August 10th, 2015

the daily show

Thank You, Jon. Thank You.

It has come to an end. My sister and I just finished watching Jon Stewart's final episode of The Daily Show. I am just going to lay here and be sad for awhile. When all the correspondents came out on stage to hug him, I lost my shit. OMG, so many old faces too, like Wyatt Cenac, Ed Helms, Mo Rocca, Steve Carell and the Corddry brothers. And when Colbert went off-script and Jon was crying and begging him not to go there, but of course, Stephen had to say his piece, for all of us. Also, we got to see Chuck, at long last. And The Daily Show dogs. And Jon's kids - ugh, when he thanked his wife and kids and was like, "I'm not gonna look over at them though, or I'll lose it." OMG. Also, who saw the Arby's' tribute to Jon on the second to last episode? Salute, Arby's, salute.

I am so happy for him that he is moving on to something else. I won't say this is the wrong choice for him or the show, because I don't think it is - (though I can't believe he's leaving before the next presidential election!). I think it is wonderful that he is going to help his wife run an animal preserve and I know it is her passion and it is wonderful that they can do this together, as a family, but I feel like there will be a hole missing in America, a social conscious that we all need. I was 20 years old when Jon started on The Daily Show. I had watched it during the Kilborn years, here and there, when I had cable and I liked Kilborn, but when Jon came along, it became something different, something eye-opening. From age 20 to 37, Jon Stewart has been in my life. He helped shape my generation. He helped shape me. There is a part of who I am, who I grew into, as an adult, an aware, active, conscious part of me that was shaped by Jon Stewart and he'll never know - or accept - what an impact he and the show had on me as a person.

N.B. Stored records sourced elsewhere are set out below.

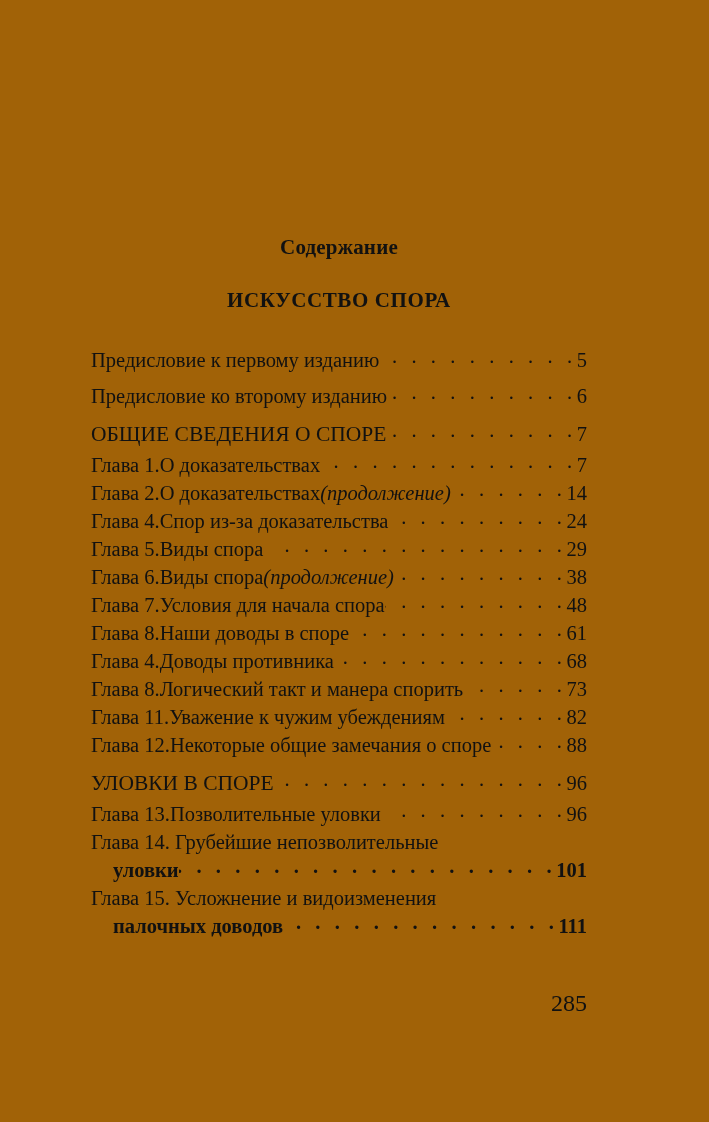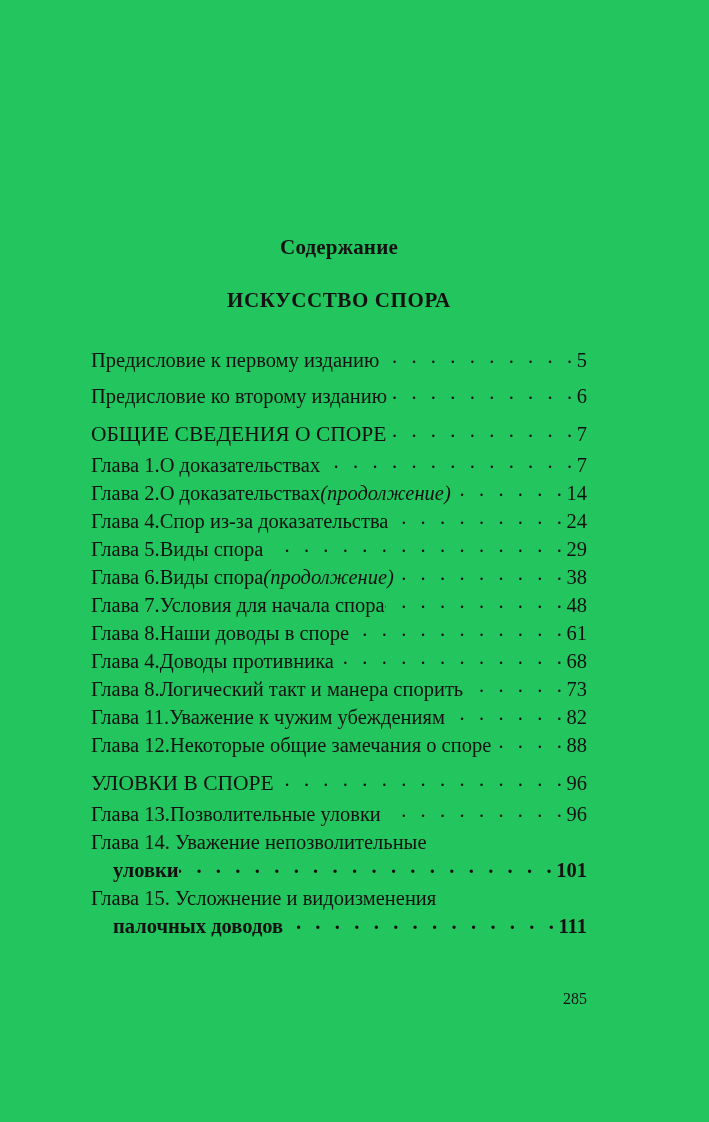"Содержание" .page { background: #22c55e -> #a16207 }
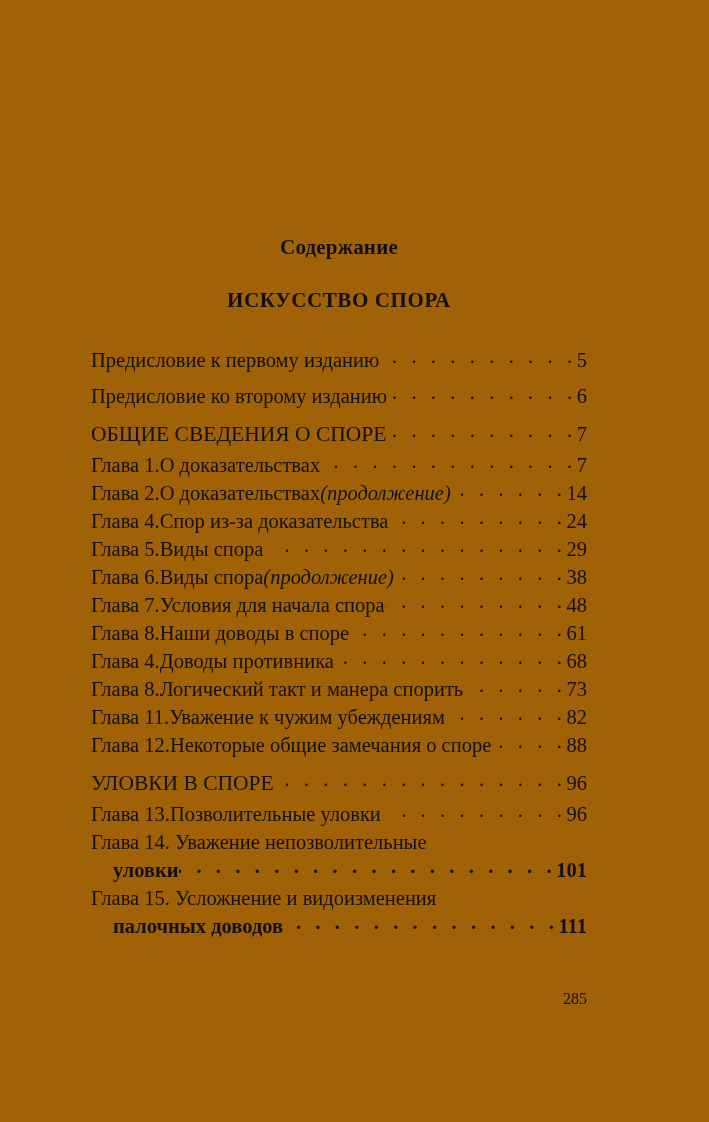"Уважение непозволительные" span.ttl { text: Уважение -> Грубейшие }
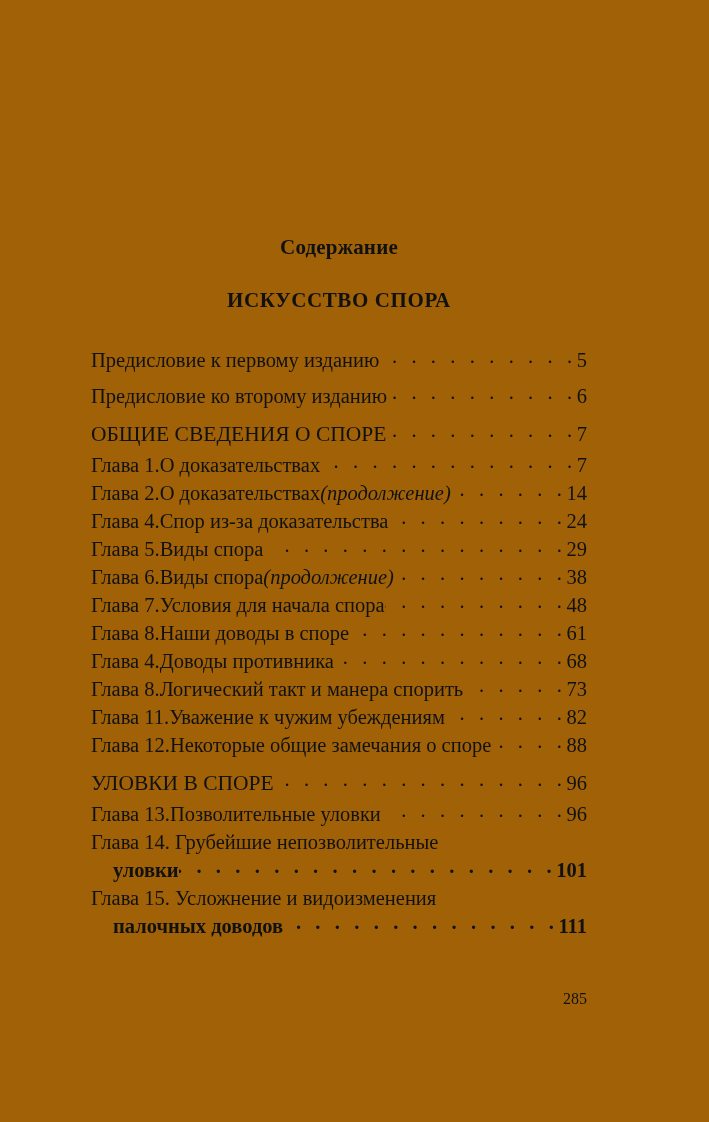"285" .folio { font-size: 16px -> 24px }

Jon Stewart is going to live on a farm in New Jersey. And I know - unlike when someone says this about your missing pet - it doesn't mean he is dying. I know he will probably be around from time to time, in our eyeline. And I know the show will live on too. But for right now, I will lay here and be sad for awhile that my defining years are behind me - if not grateful that Jon was there to guide me through them.